Functionalized Nanostructures Embodiments

In embodiments, the nanostructures incorporated with structures/materials to form hemostats, as described herein, may be functionalized with additional materials. Such additional materials may improve and/or modify characteristics of the nanostructures. FIG. 39 shows a surface 3902 of a portion of a nanofiber 3900 that is functionalized with a material 3904, according to an embodiment of the present invention.

Nanostructures (such as nanofiber 3900) offer an external surface that can easily be modified using any number of coating or functionalization chemistries (e.g., growth of nitride or carbide layers for improved strength and durability, growth of titanium oxide, Ag, Zn etc. layers for improved biocompatibility with existing implant materials (e.g., titanium), and/or growth of specific organosilanes to facilitate linkage chemistries such as hydrophobic and/or hydrophilic coatings, etc.) developed for attaching biomolecules. For example, a nanofiber surface can be functionalized with a coating material to render it hydrophobic, lipophobic, or amphiphobic. The coating material can comprise, for example, ceramics, polymers, inorganic materials, organic materials, or organic/inorganic hybrid materials including, for example, Teflon®, Tri-sil, tridecafluoro 1,1,2,2, tetrahydrooctyl-l-tricholorosilane, a fluoride containing compound, a silane containing compound, PTFE, hexamethyldisilazane, an aliphatic hydrocarbon containing molecule, an aromatic hydrocarbon containing molecule, a halogen containing molecule and paralyene.

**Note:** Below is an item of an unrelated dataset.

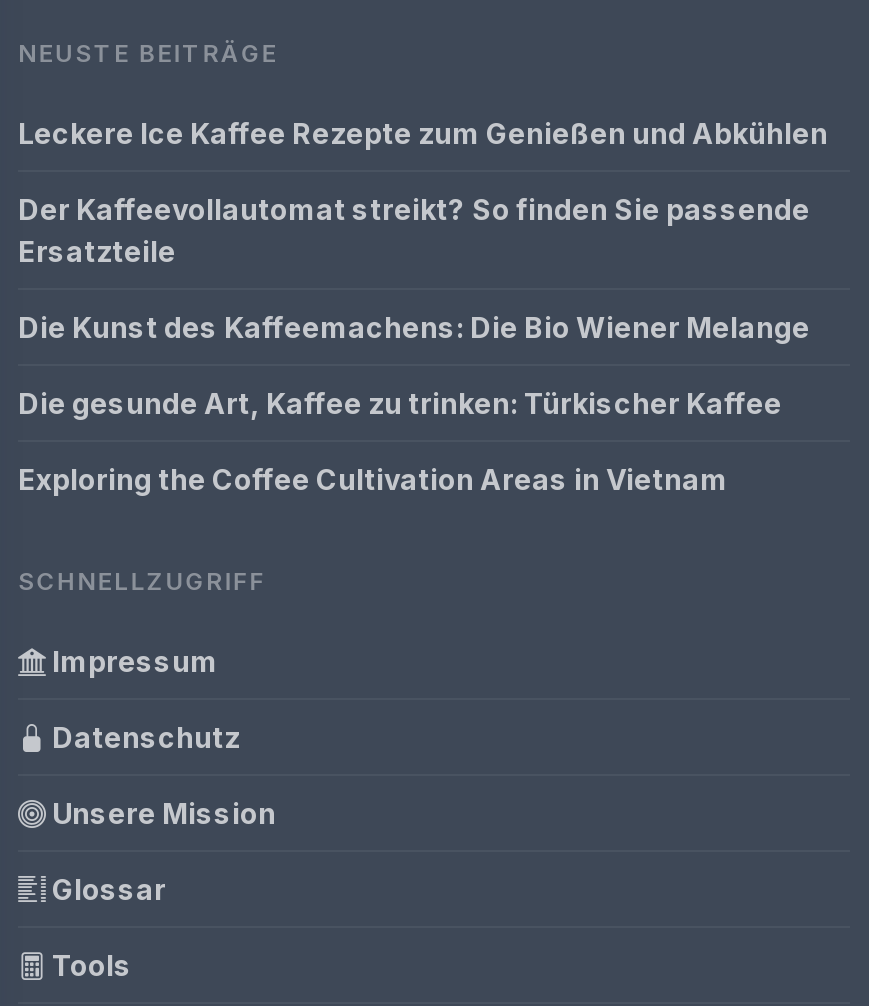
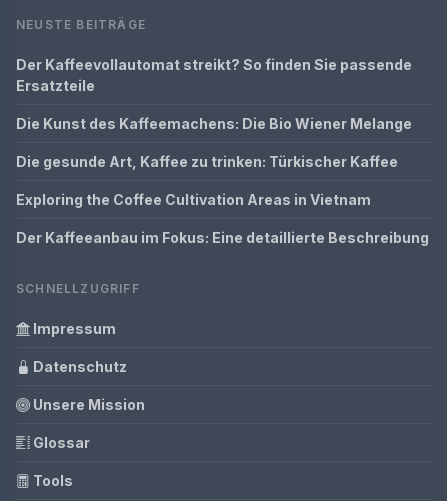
[18,116,828,150] Leckere Ice Kaffee Rezepte zum Genießen und Abkühlen -> none
moved [18,192,810,496] -> [16,56,412,208]: Der Kaffeevollautomat streikt? So finden Sie passende | Ersatzteile | Die Kunst des Kaffeemachens: Die Bio Wiener Melange | Die gesunde Art, Kaffee zu trinken: Türkischer Kaffee | Exploring the Coffee Cultivation Areas in Vietnam
none -> [16,229,429,246] Der Kaffeeanbau im Fokus: Eine detaillierte Beschreibung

Nanostructures (such as nanofiber 3900) incorporated with structures/materials to form hemostats, as described herein, may be further or alternatively functionalized with one or more hemostatic agents to improve and/or modify their hemostatic characterstics. For example, nanostructures may be functionalized with potassium, fibrin, fibrinogen, thrombin, microfibrillar collagen, polysaccharides, chitosan, zeolite, anhydrous aluminum sulfate, titanium dioxide, antifibrinolytics, and/or further hemostatic agents mentioned elsewhere herein or otherwise known.

Nanostructures in accordance with embodiments of the present invention may be functionalized to target a particular cell, tissue or organ, to enable greater bandage adhesion and/or for further reasons. For instance, techniques and chemistries are known for the precise drug delivery to a particular cell or organ. See, for example, Cotten et al., Methods Enzym. 217:618, 1993, the contents of which are hereby incorporated by reference in its entirety. Nanostructures allow for different functionalization and targeted delivery of different molecules, by “designing” the segments along the length of each nanowire. For example, different segments of the nanowires may be made of different materials, and the different materials may be chosen such that they have different affinities for different functional linking agents or functional moieties.

Examples of materials that may used to functionalize nanostructures, and example techniques for functionalizing nanostructures, are described in U.S. Pub. Appl. No. 2007/0282247, titled “Medical Device Applications of Nanostructured Surfaces,” which is incorporated by reference herein in its entirety.

Example Highly-Absorbent Hemostatic Device Embodiments

In embodiments of the present invention, a hemostatic device includes a highly-absorbent scaffold for improved hemostasis. The highly-absorbent scaffold allows large volumes of blood to be absorbed and exposed to hemostatic particles incorporated in the scaffold. Suitable scaffold materials include absorptive polymers, including forms of carboxymethylcellulose (CMC) and alginates, or combinations thereof. Suitable hemostatic particles include inorganic particles such as silicon particles and silicon dioxide particles, or combinations thereof. Without being bound to a particular theory of operation, it is believed that the improved absorption of the scaffold causes improved interaction between blood and hemostasis-inducing particles, thereby resulting in faster and more efficient initiation of the contact coagulation pathway.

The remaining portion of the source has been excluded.